On December 18, 1986, defendant pled guilty to breaking and entering with intent to commit larceny, MCL 750.110; MSA 28.305. In exchange for the plea, the prosecutor dismissed the supplemental habitual offender information. On February 5, 1987, defendant failed to appear for sentencing. Thereafter, defendant was charged with a larceny in a building offense that allegedly occurred on February 18, 1987. On April 9, 1987, defendant pled guilty to larceny in a building, MCL 750.360; MSA 28.592. In exchange for the second plea, the prosecutor agreed not to file a supplemental habitual offender information. Defendant was sentenced to ten to fifteen years in prison on the breaking and entering offense and two to four years on the larceny offense with both sentences to run concurrently. Defendant appeals as of right. We affirm.

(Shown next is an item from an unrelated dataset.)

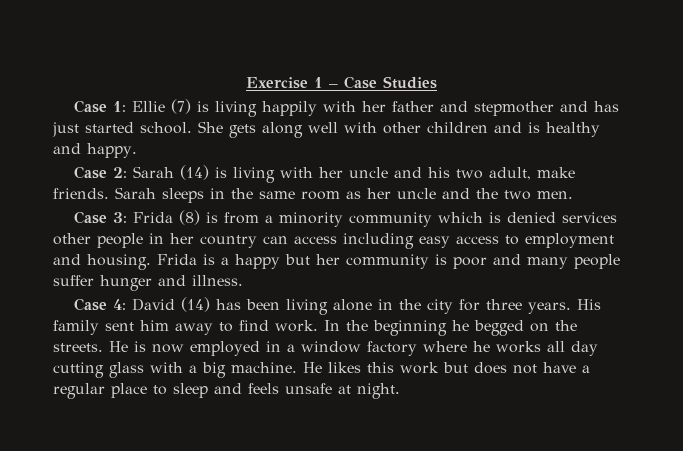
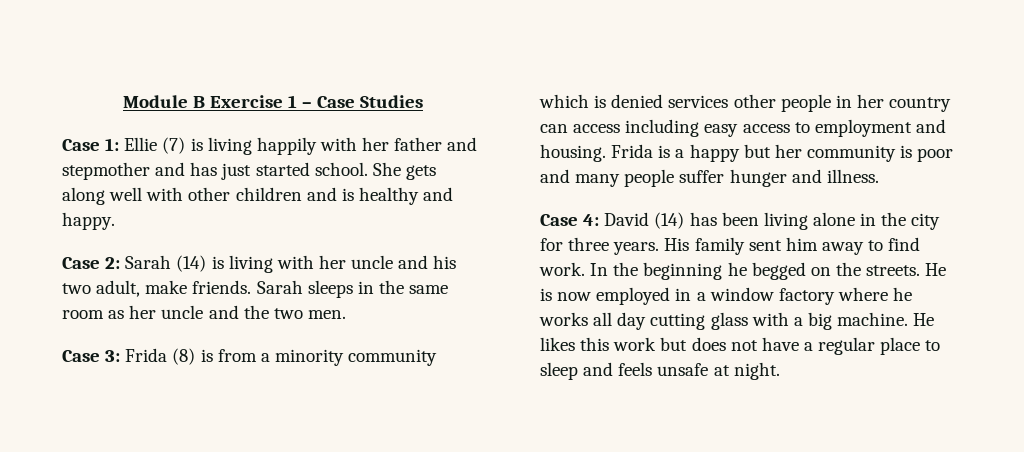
- Exercise 1 – Case Studies
+ Module B Exercise 1 – Case Studies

Defendant first argues that the Washtenaw Circuit Court’s local policy of reassigning all future criminal cases to the trial judge who presided at defendant’s original criminal case, the "judge for life” rule, violates the clear mandate of MCR 8.111, the concept of individualized sentencing, and creates a sentencing disparity between like defendants in different counties. Defendant notes that both his instant criminal cases were reassigned to Judge Edward D. Deake, under the judge *496for life rule, because Judge Deake originally presided over a criminal case involving defendant in 1973. Defendant maintains that both of his cases must be remanded for resentencing before a different trial judge. We disagree.
In the present case, defendant has not shown any bias or partiality on the part of the judge. Also, defendant has not shown that he was prejudiced by having the same trial judge presiding over his criminal cases. On the contrary, both of defendant’s sentences were within the sentencing guidelines and were not unreasonable in light of defendant’s prior convictions. Additionally, the trial judge imposed concurrent sentences in this case even though it was within his discretion to impose consecutive sentences.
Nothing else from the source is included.